[RELATO]
Gritando entraban y se me lanzaban al sillón, como si yo fuera una piscina. Y así, medio asfixiada, los trataba de besar y, de puros nervios, me esquivaban, se reían, qué grande estás, crecen rapidísimo, ¿no Irma?, sí mamá; éste ha sacado tu sonrisa, éste tiene la barbilla de su abuelo y, ahí no más, ya no aguantaba y les hacía cosquillas para que se bajen. Y se escurrían, carcajéandose y se iban correteando al jardincito. Yo pensaba en el croto (que ya no le saquen hojas), en las begonias (que no me las vuelvan a pisotear) y en el ciprés enano (que me arrancaron una vez, ¿te conté ésa?: ¡creyeron que era la punta de un árbol de navidad enterrado!). Y también pensaba en que era mejor que se quedaran allá afuera porque, si no, regresarían a la sala a meterse con mis cosas. Me han quebrado una lámpara, platitos de postre, vasos (hasta los de plástico), la tetera china, el plafón del comedor y un día, casi casi, me vuelcan la urna de Daniel. Terribles. Todo rompen.
Y mi hija: no te preocupes mamá, yo te lo pago.
Y el muerto de hambre de su marido: no se preocupe, yo se lo arreglo, suegrita.
Y yo: tienen que aprender, están muy enrgreídos, hay que enseñarles a ser cuidadosos.
Y ella (suspirando): Rafito, Leoncio, Manolo, vengan para acá, discúlpense con la abuelita.
Y venían, caralargas ("perdón abu"), fingidos, ("no lo vuelvo a hacer"), penitentes ("me voy a portar bien"), para que el trámite se abrevie y la vieja de mierda los suelte rapidito.
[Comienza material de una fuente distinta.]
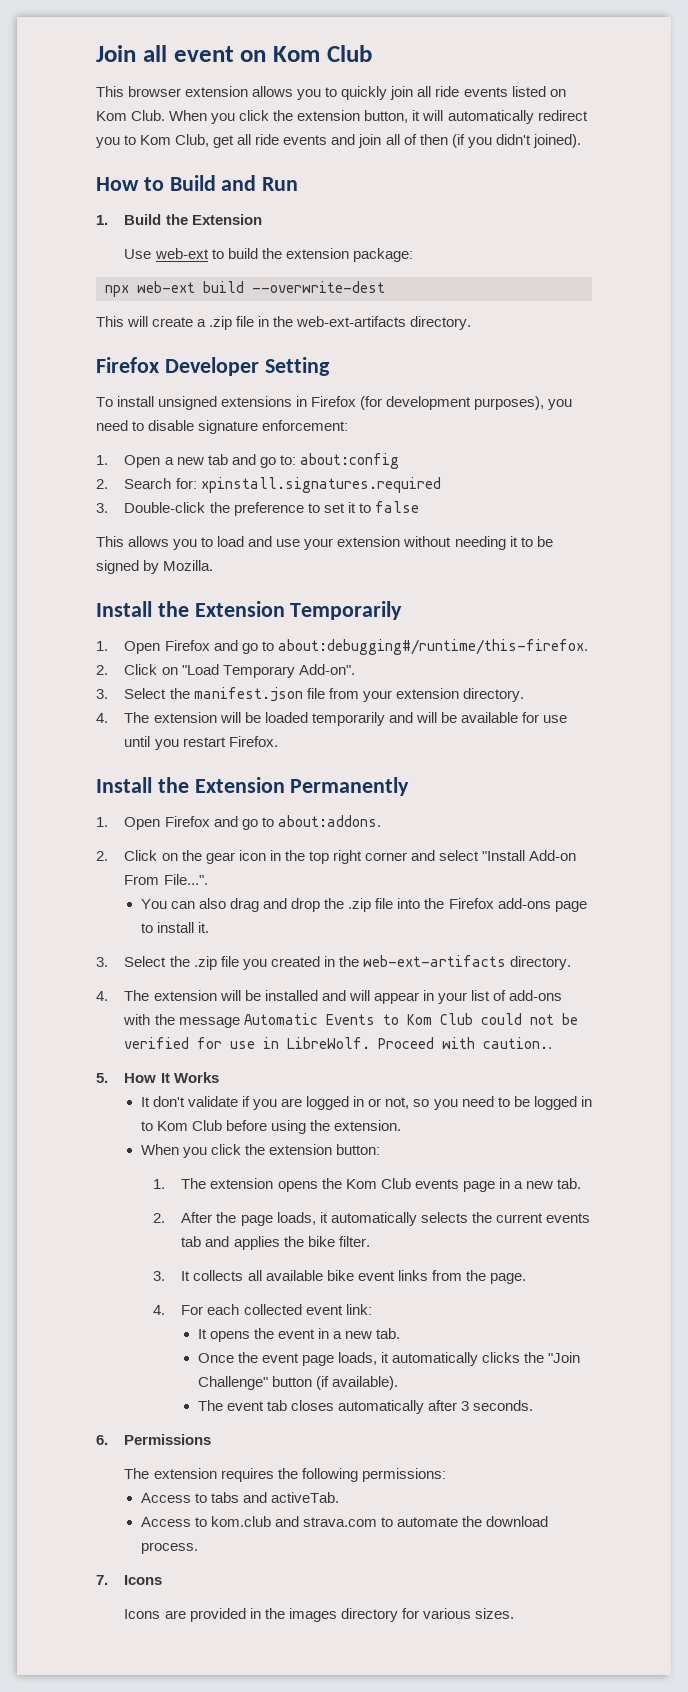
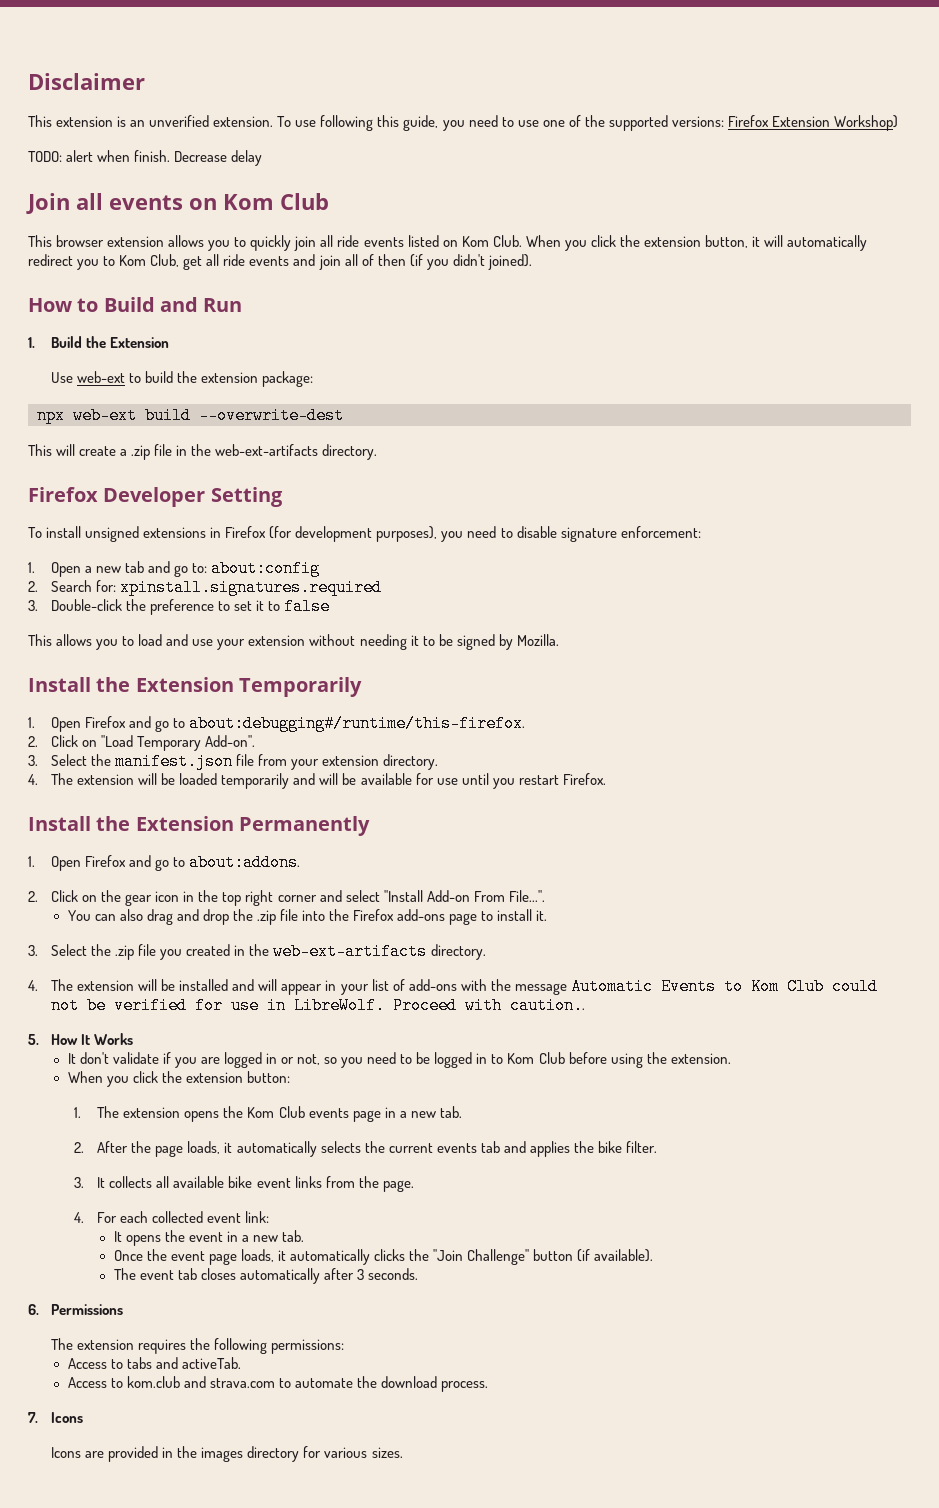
+ Disclaimer
+ This extension is an unverified extension. To use following this guide, you need to use one of the supported versions: Firefox Extension Workshop)
+ TODO: alert when finish. Decrease delay
- Join all event on Kom Club
+ Join all events on Kom Club

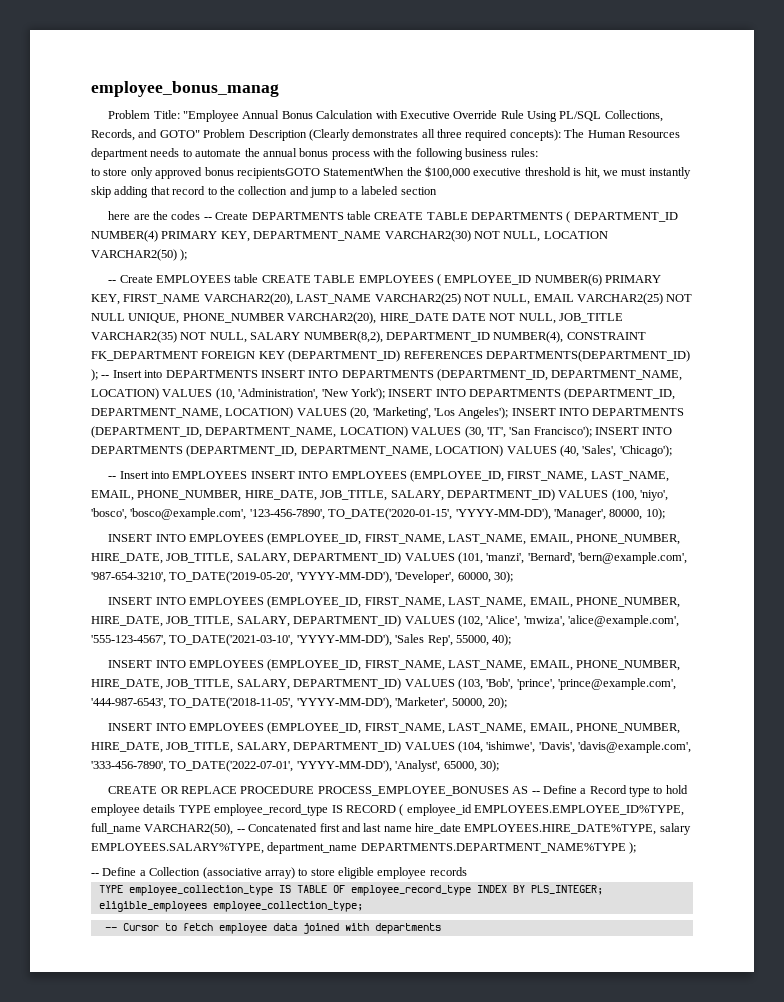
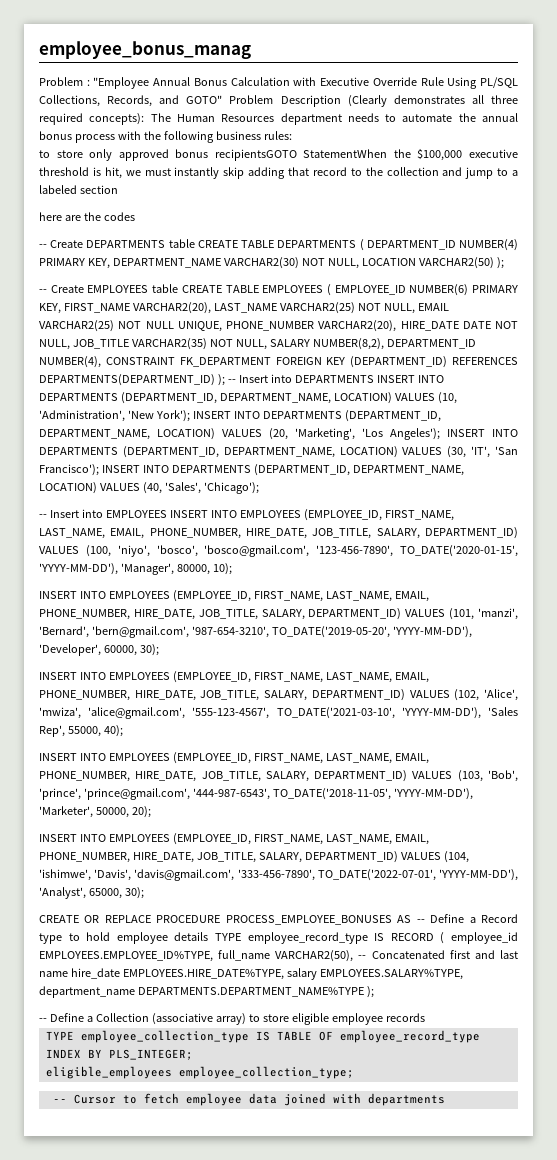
- Problem Title: "Employee Annual Bonus Calculation with Executive Override Rule Using PL/SQL Collections, Records, and GOTO" Problem Description (Clearly demonstrates all three required concepts): The Human Resources department needs to automate the annual bonus process with the following business rules:
+ Problem : "Employee Annual Bonus Calculation with Executive Override Rule Using PL/SQL Collections, Records, and GOTO" Problem Description (Clearly demonstrates all three required concepts): The Human Resources department needs to automate the annual bonus process with the following business rules:
- here are the codes -- Create DEPARTMENTS table CREATE TABLE DEPARTMENTS ( DEPARTMENT_ID NUMBER(4) PRIMARY KEY, DEPARTMENT_NAME VARCHAR2(30) NOT NULL, LOCATION VARCHAR2(50) );
+ here are the codes
+ -- Create DEPARTMENTS table CREATE TABLE DEPARTMENTS ( DEPARTMENT_ID NUMBER(4) PRIMARY KEY, DEPARTMENT_NAME VARCHAR2(30) NOT NULL, LOCATION VARCHAR2(50) );
- -- Insert into EMPLOYEES INSERT INTO EMPLOYEES (EMPLOYEE_ID, FIRST_NAME, LAST_NAME, EMAIL, PHONE_NUMBER, HIRE_DATE, JOB_TITLE, SALARY, DEPARTMENT_ID) VALUES (100, 'niyo', 'bosco', 'bosco@example.com', '123-456-7890', TO_DATE('2020-01-15', 'YYYY-MM-DD'), 'Manager', 80000, 10);
+ -- Insert into EMPLOYEES INSERT INTO EMPLOYEES (EMPLOYEE_ID, FIRST_NAME, LAST_NAME, EMAIL, PHONE_NUMBER, HIRE_DATE, JOB_TITLE, SALARY, DEPARTMENT_ID) VALUES (100, 'niyo', 'bosco', 'bosco@gmail.com', '123-456-7890', TO_DATE('2020-01-15', 'YYYY-MM-DD'), 'Manager', 80000, 10);
- INSERT INTO EMPLOYEES (EMPLOYEE_ID, FIRST_NAME, LAST_NAME, EMAIL, PHONE_NUMBER, HIRE_DATE, JOB_TITLE, SALARY, DEPARTMENT_ID) VALUES (101, 'manzi', 'Bernard', 'bern@example.com', '987-654-3210', TO_DATE('2019-05-20', 'YYYY-MM-DD'), 'Developer', 60000, 30);
+ INSERT INTO EMPLOYEES (EMPLOYEE_ID, FIRST_NAME, LAST_NAME, EMAIL, PHONE_NUMBER, HIRE_DATE, JOB_TITLE, SALARY, DEPARTMENT_ID) VALUES (101, 'manzi', 'Bernard', 'bern@gmail.com', '987-654-3210', TO_DATE('2019-05-20', 'YYYY-MM-DD'), 'Developer', 60000, 30);
- INSERT INTO EMPLOYEES (EMPLOYEE_ID, FIRST_NAME, LAST_NAME, EMAIL, PHONE_NUMBER, HIRE_DATE, JOB_TITLE, SALARY, DEPARTMENT_ID) VALUES (102, 'Alice', 'mwiza', 'alice@example.com', '555-123-4567', TO_DATE('2021-03-10', 'YYYY-MM-DD'), 'Sales Rep', 55000, 40);
+ INSERT INTO EMPLOYEES (EMPLOYEE_ID, FIRST_NAME, LAST_NAME, EMAIL, PHONE_NUMBER, HIRE_DATE, JOB_TITLE, SALARY, DEPARTMENT_ID) VALUES (102, 'Alice', 'mwiza', 'alice@gmail.com', '555-123-4567', TO_DATE('2021-03-10', 'YYYY-MM-DD'), 'Sales Rep', 55000, 40);
- INSERT INTO EMPLOYEES (EMPLOYEE_ID, FIRST_NAME, LAST_NAME, EMAIL, PHONE_NUMBER, HIRE_DATE, JOB_TITLE, SALARY, DEPARTMENT_ID) VALUES (103, 'Bob', 'prince', 'prince@example.com', '444-987-6543', TO_DATE('2018-11-05', 'YYYY-MM-DD'), 'Marketer', 50000, 20);
+ INSERT INTO EMPLOYEES (EMPLOYEE_ID, FIRST_NAME, LAST_NAME, EMAIL, PHONE_NUMBER, HIRE_DATE, JOB_TITLE, SALARY, DEPARTMENT_ID) VALUES (103, 'Bob', 'prince', 'prince@gmail.com', '444-987-6543', TO_DATE('2018-11-05', 'YYYY-MM-DD'), 'Marketer', 50000, 20);
- INSERT INTO EMPLOYEES (EMPLOYEE_ID, FIRST_NAME, LAST_NAME, EMAIL, PHONE_NUMBER, HIRE_DATE, JOB_TITLE, SALARY, DEPARTMENT_ID) VALUES (104, 'ishimwe', 'Davis', 'davis@example.com', '333-456-7890', TO_DATE('2022-07-01', 'YYYY-MM-DD'), 'Analyst', 65000, 30);
+ INSERT INTO EMPLOYEES (EMPLOYEE_ID, FIRST_NAME, LAST_NAME, EMAIL, PHONE_NUMBER, HIRE_DATE, JOB_TITLE, SALARY, DEPARTMENT_ID) VALUES (104, 'ishimwe', 'Davis', 'davis@gmail.com', '333-456-7890', TO_DATE('2022-07-01', 'YYYY-MM-DD'), 'Analyst', 65000, 30);

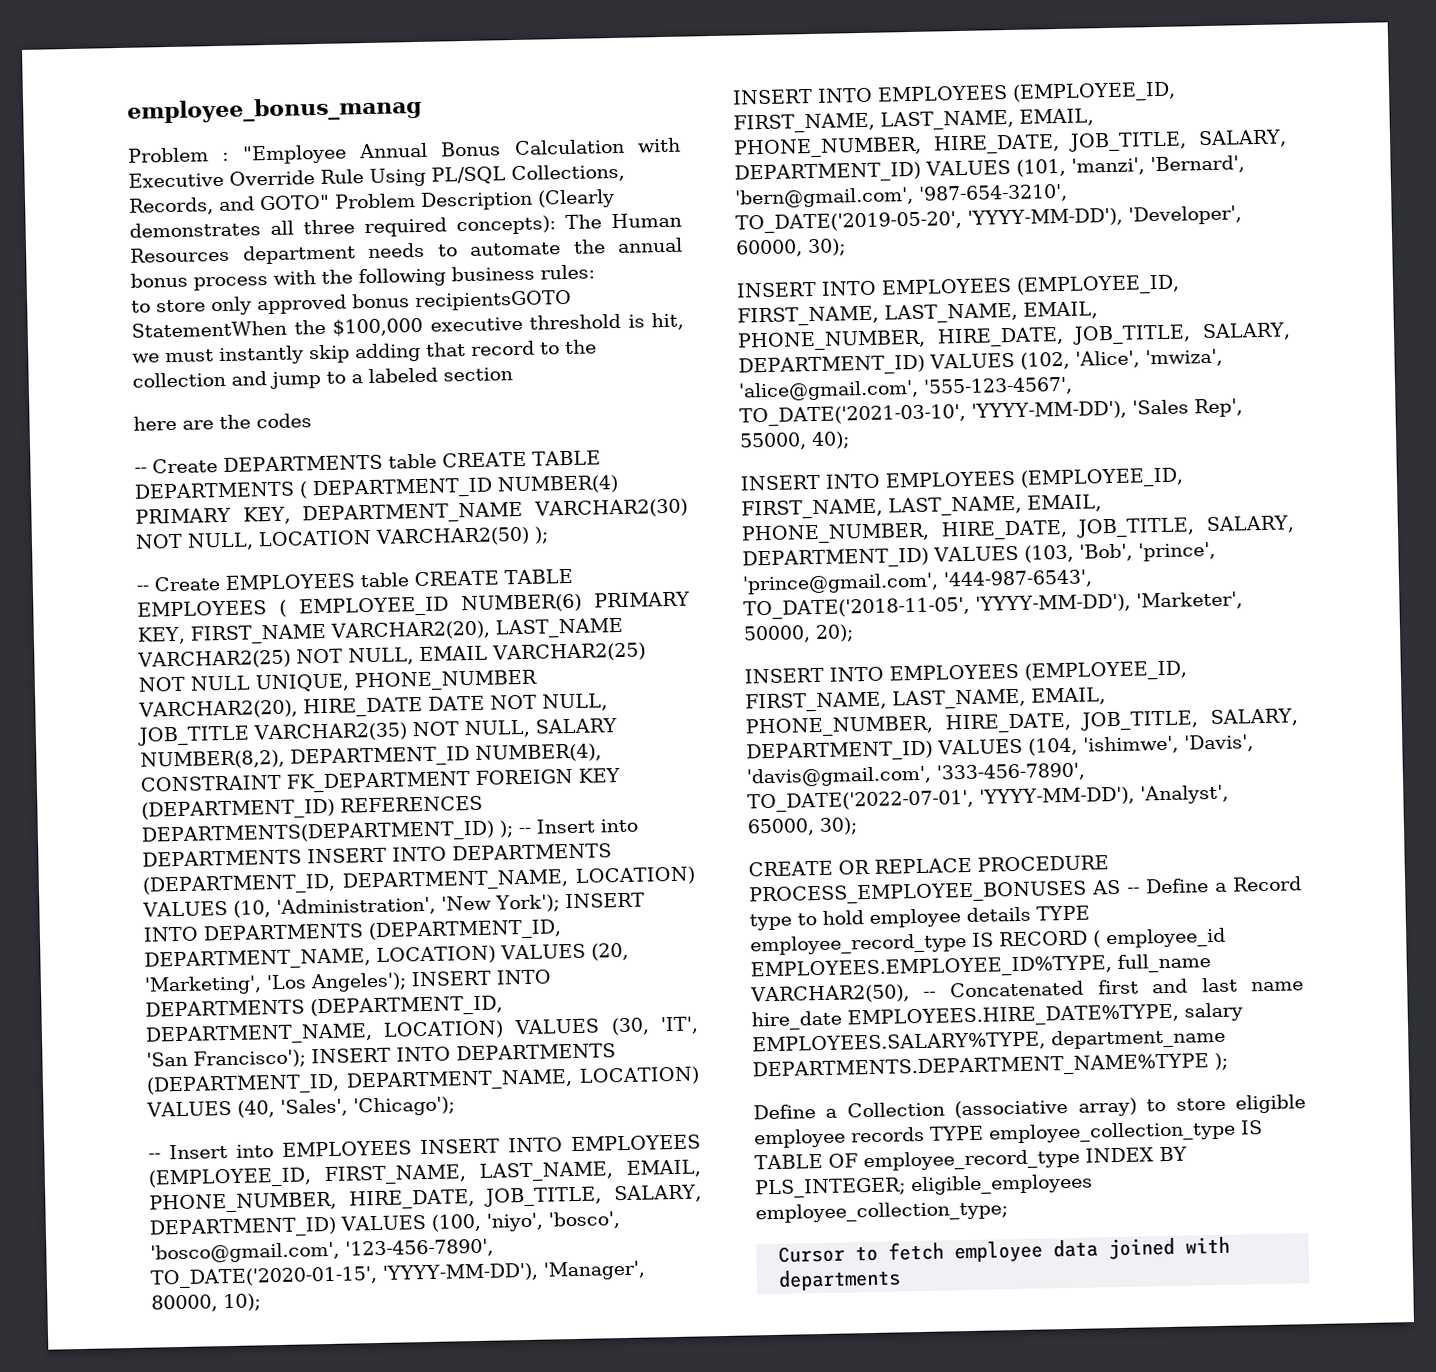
- -- Define a Collection (associative array) to store eligible employee records
- TYPE employee_collection_type IS TABLE OF employee_record_type INDEX BY PLS_INTEGER;
- eligible_employees employee_collection_type;
+ Define a Collection (associative array) to store eligible employee records TYPE employee_collection_type IS TABLE OF employee_record_type INDEX BY PLS_INTEGER; eligible_employees employee_collection_type;
- -- Cursor to fetch employee data joined with departments
+ Cursor to fetch employee data joined with departments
Y, allí no más, volvían al jardincito, caminando despacio (los bandidos), haciéndose los angelitos (los jijunas), susurrando y, al ratito, ya estaban otra vez berreando y persiguiéndose y ¡chan!, la maceta; y ¡chan!, rayando el muro; y ¡chan!, pegándose o metiéndose cabe o haciéndose llorar, uno acusando, el otro desmintiendo, el otro azuzando, tú empezaste, mentiroso, yo te vi, ya vas a ver, ¡ya no peleen!, sí papá, a gritos todo. Y yo — para adentro—: sonríe, nomás, lo estás haciendo bien, máximo una hora y se largan.